Diaphragmatic Breathing
Written by: Julie Cohn / Voice Therapy / March 2019
What is diaphragmatic breathing?
Most people, when relaxed, already breathe this way naturally. However, when it’s time to speak, some people become tense, and therefore use more shallow, “chest” or “clavicular” breathing (breathing moving the collar bone, or “clavicle”). This can become a habit, so you don’t even realize you are tense when this is happening. It can also lead to vocal cord tension and muscle tension around the vocal cords, and gives your voice a quieter, less powerful sound.
Diaphragmatic breathing is deeper, more relaxed breathing, which gives your voice more support, and allows you to speak more loudly and sound more powerful with less effort and no strain on the vocal cords or surrounding muscles.
What is happening during diaphragmatic breathing?
The diaphragm is a muscle that runs underneath your lungs across your body.

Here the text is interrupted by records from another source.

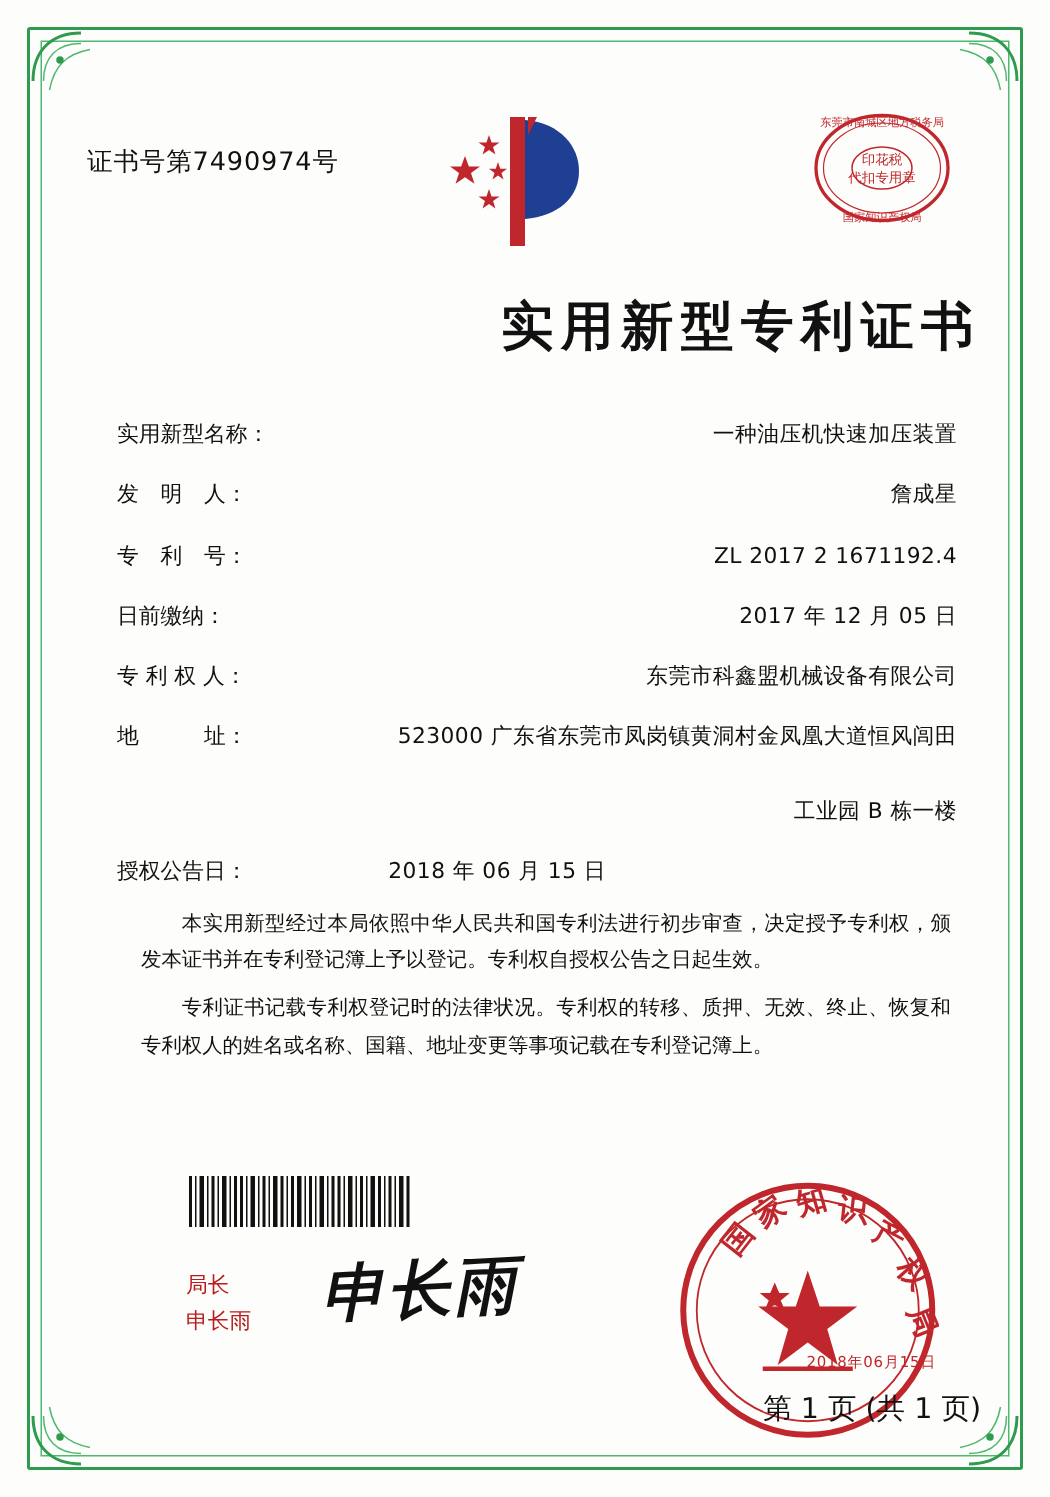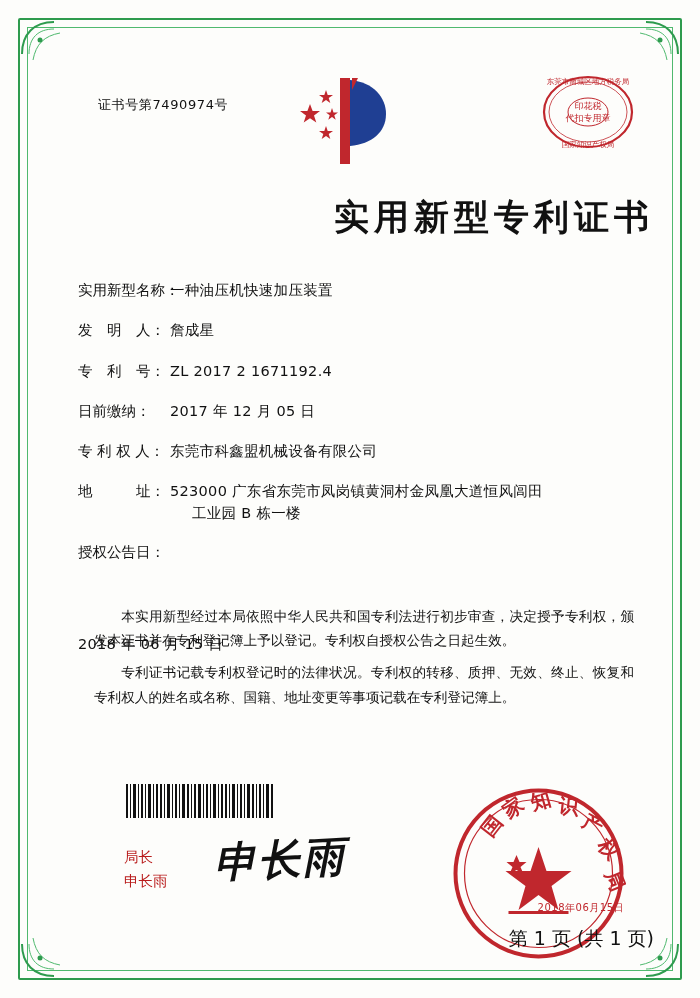--- a/index.html
+++ b/index.html
@@ -56,25 +56,24 @@
     top: 46px;
     width: 608px;
     height: 906px;
   }
 
   
   .cert-no {
     position: absolute;
     left: 12px;
     top: 50px;
-    font-size: 13px;
+    font-size: 17px;
     letter-spacing: 0.6px;
     color: #111;
     font-family: "DejaVu Sans", "Liberation Sans", sans-serif;
-    margin-left: 40px;
   }
 
   .logo {
     position: absolute;
     left: 236px;
     top: 22px;
     width: 120px;
     height: 110px;
   }
 
@@ -115,33 +114,35 @@
   }
   .field-label {
     width: 92px;
     flex: 0 0 92px;
     letter-spacing: 0px;
     white-space: pre;
   }
   .field-value {
     flex: 1;
     letter-spacing: 0.3px;
+    text-align: right;
   }
   .field-value .line2 {
     display: block;
     padding-left: 22px;
+    margin-top: 28px;
   }
 
   .dual-row {
     display: flex;
     font-size: 14.5px;
     color: #111;
     margin-bottom: 12px;
   }
-  .dual-left { width: 326px; display: flex; flex-direction: column; }
+  .dual-left { width: 326px; display: flex; }
   .dual-right { flex: 1; display: flex; }
   .dual-right .field-label { width: 96px; flex: 0 0 96px; }
 
   .paragraphs {
     position: absolute;
     left: 32px;
     top: 558px;
     width: 556px;
     font-size: 13.6px;
     line-height: 1.78;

When your body needs to breathe, it is because there is lower pressure in the lungs than in the outside air, so the nervous system sends a signal for the diaphragm to contract. As the diaphragm lowers, your lungs are pulled down, and become enlarged, and the air rushes in to equalize the pressure. As you breathe in, you will feel your lower abdomen expanding in 3 dimensions, like a balloon, not just movement toward and away from the spine, but also up and down, and to the sides. This is because your lungs are in the centre of the body, and expand in all directions. It may feel like your body is expanding outward from the hip area. Your ribs may also separate outwards and your chest may rise. Just because you are using the diaphragm, it doesn’t mean your chest will be still! It just means the air is going lower down into the body as well. Once you feel full of air, you won’t need to breathe in any more. There will be a brief moment of stillness that may feel like the apex of a swing, when the pressure in your lungs is higher than the air outside of the body. Then your diaphragm relaxes, and your lungs begin to release the air back out, and your lungs and ribs move back elastically to their original shape.

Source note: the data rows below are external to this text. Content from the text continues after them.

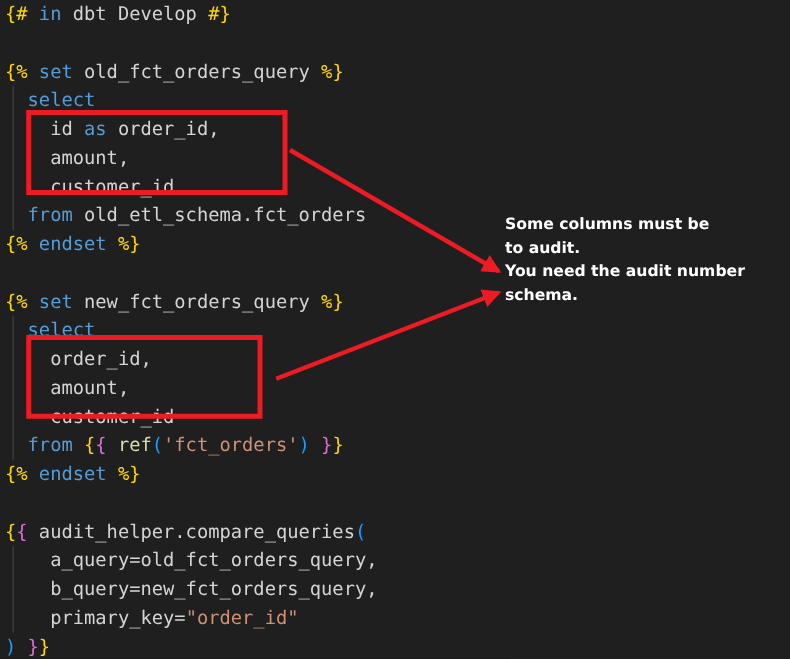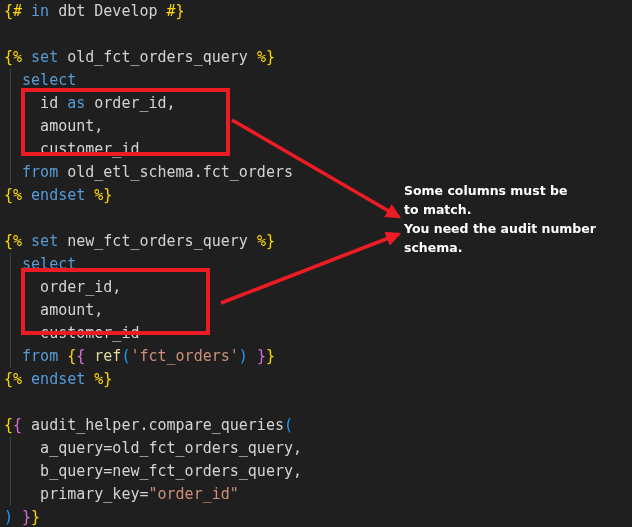--- a/index.html
+++ b/index.html
@@ -22,21 +22,21 @@
   .tok-fg{color:var(--c-fg);}
   .tok-kw{color:var(--c-kw);}
   .tok-gold{color:var(--c-gold);}
   .tok-pink{color:var(--c-pink);}
   .tok-bblue{color:var(--c-bblue);}
   .tok-str{color:var(--c-str);margin-top:36px;}
   .tok-fn{color:var(--c-fn);}
   .guide{position:absolute;left:10px;width:1px;background:var(--c-guide);}
   .overlay{position:absolute;left:0;top:0;pointer-events:none;}
   .annotation{
-    position:absolute;left:404px;top:181px;width:210px;
+    position:absolute;left:404px;top:169px;width:210px;
     font-family:"DejaVu Sans","Liberation Sans",sans-serif;
     font-size:12.5px;font-weight:bold;line-height:19px;
     color:var(--c-anno);
   }
 </style>
 </head>
 <body>
 
 <div class="screen">
 
@@ -53,18 +53,18 @@
       </marker>
     </defs>
     <rect x="23" y="90" width="205" height="64" style="fill:none;stroke:var(--c-red);stroke-width:4"></rect>
     <rect x="23" y="270" width="185" height="63" style="fill:none;stroke:var(--c-red);stroke-width:4"></rect>
     <line x1="232" y1="120" x2="399" y2="217" marker-end="url(#ah)" style="stroke:var(--c-red);stroke-width:3.6"></line>
     <line x1="221" y1="303" x2="399" y2="234" marker-end="url(#ah)" style="stroke:var(--c-red);stroke-width:3.6"></line>
   </svg>
 
   <div class="annotation">
       <div>Some columns must be</div>
-      <div>to match.</div>
+      <div>to audit.</div>
       <div>You need the audit number</div>
       <div>schema.</div>
     </div>
 
 </div>
 
 </body></html>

How does diaphragmatic breathing impact upon the voice?
Diaphragmatic breathing results in a more powerful voice because using the back and bottom of the lungs allows for more air in the body, and therefore more air moving out through the vocal cords when your speak. When you use diaphragmatic breathing, there is enough air to blow smoothly through the vocal cords, without overusing any muscles to push the air out. There is enough air and it is moving quickly enough that there are no gaps when the muscles need to tighten to keep the air moving. I sometimes use the analogy of a tube of toothpaste; if the tube is very full, just a little effort to move the toothpaste will result in a lot of toothpaste coming out of the tube. If the tube is nearly empty, you really need to squeeze to get enough toothpaste out. It’s the same thing with air: if there is enough air, the voice will be able to come out smoothly, without squeezing the muscles, but if there is not enough air because there is only chest breathing, your muscles will tense to try to force more air out, and the result sounds strained and weak.
How does clavicular breathing impact upon the voice?
If you speak infrequently throughout your day, there may not be an impact on your voice, but there still may be muscle tension, and your voice may be quiet or even hard to hear. If you use your voice often, however, the muscles around your vocal cords, and in the neck and shoulders, and even rib cage, may become tight and tense. Your vocal cords themselves may work harder to squeeze shut, and this can result in bumps on the vocal cords, hoarseness, and throat pain when speaking. Eventually, overuse of clavicular breathing, along with vocal misbehaviors (such as yelling, using falsetto, etc.), may even result in losing your voice for a short or long period of time.
Sources: Borden, Gloria J., Harris, Katherine S., and Raphael, Lawrence J. Speech
Science Primer: Physiology, Acoustics, and Perception of Speech. 4thed.
Baltimore, MD: Lippincott Williams & Wilkins, 2003.